[Records from a data collection]
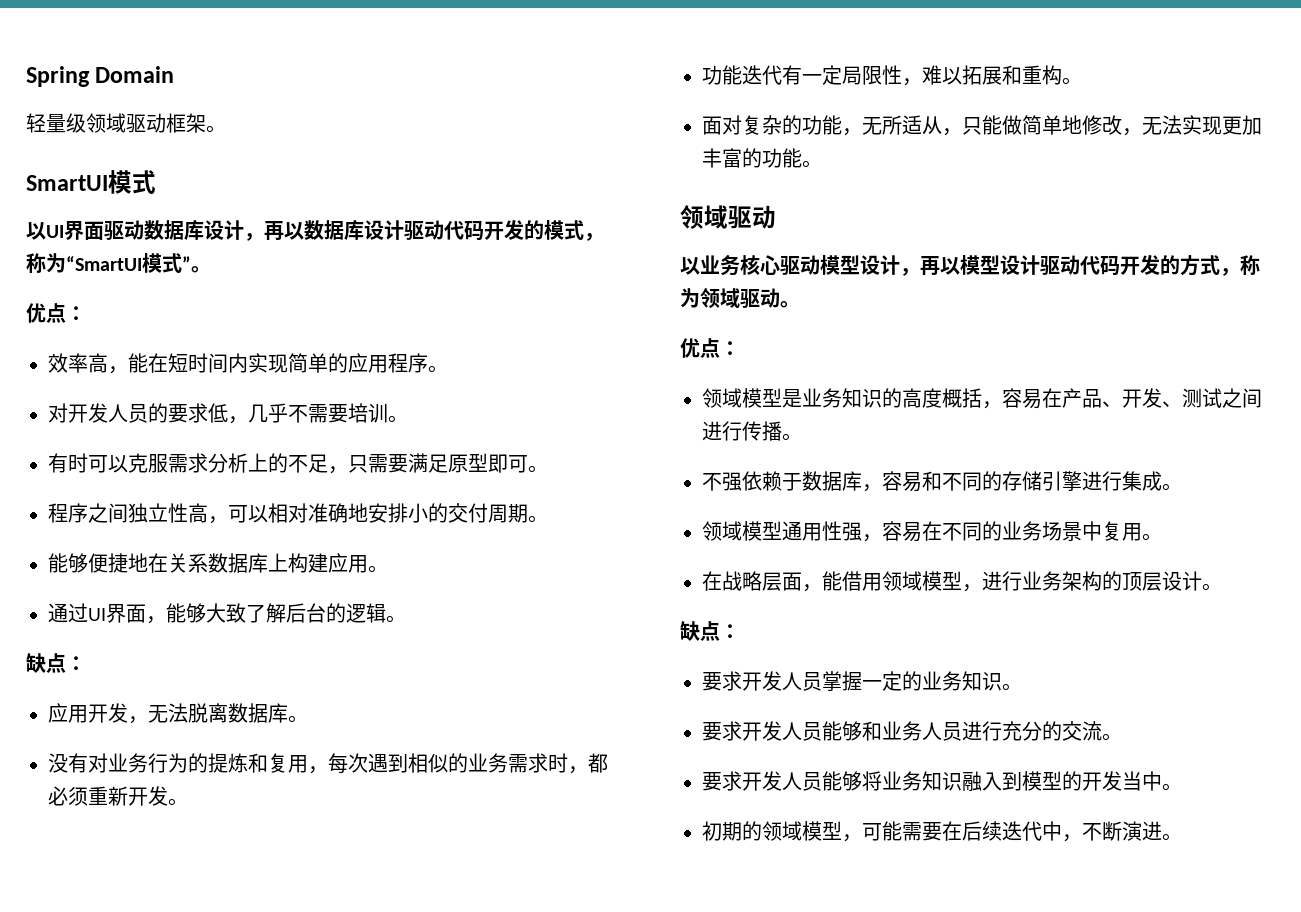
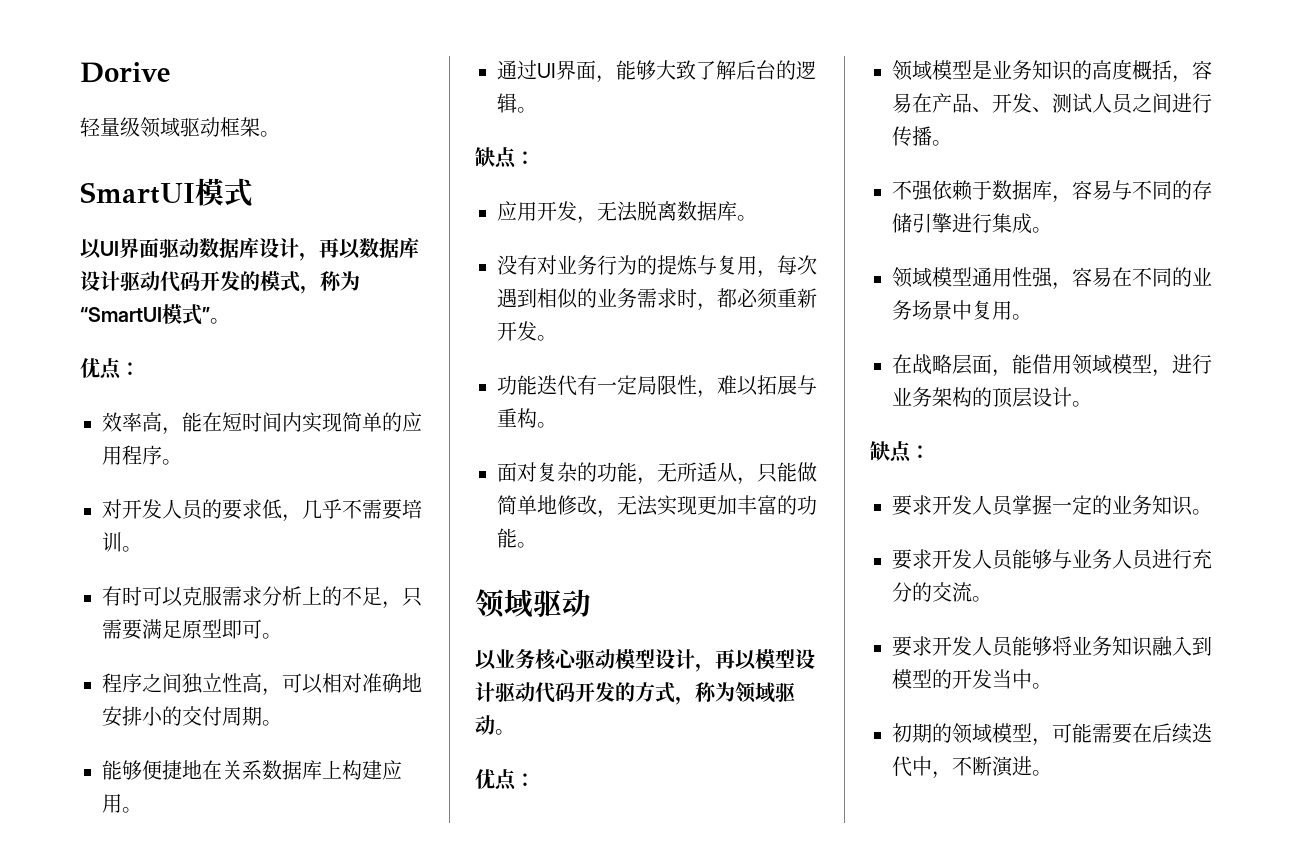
[26,66,175,87] Spring Domain -> [80,62,171,83] Dorive
[248,753,268,773] 和 -> [697,255,717,275] 与
[1002,65,1022,85] 和 -> [797,375,817,395] 与
(1222, 398) none -> [1092,93,1134,114] 人员
[922,471,942,491] 和 -> [1112,180,1132,200] 与
[862,721,882,741] 和 -> [1052,549,1072,569] 与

- About this task: Write out the records in full and exactly, omitting the pictures they hold.

- Task output:
[26,66,175,87] Spring Domain -> [80,62,171,83] Dorive
[248,753,268,773] 和 -> [697,255,717,275] 与
[1002,65,1022,85] 和 -> [797,375,817,395] 与
(1222, 398) none -> [1092,93,1134,114] 人员
[922,471,942,491] 和 -> [1112,180,1132,200] 与
[862,721,882,741] 和 -> [1052,549,1072,569] 与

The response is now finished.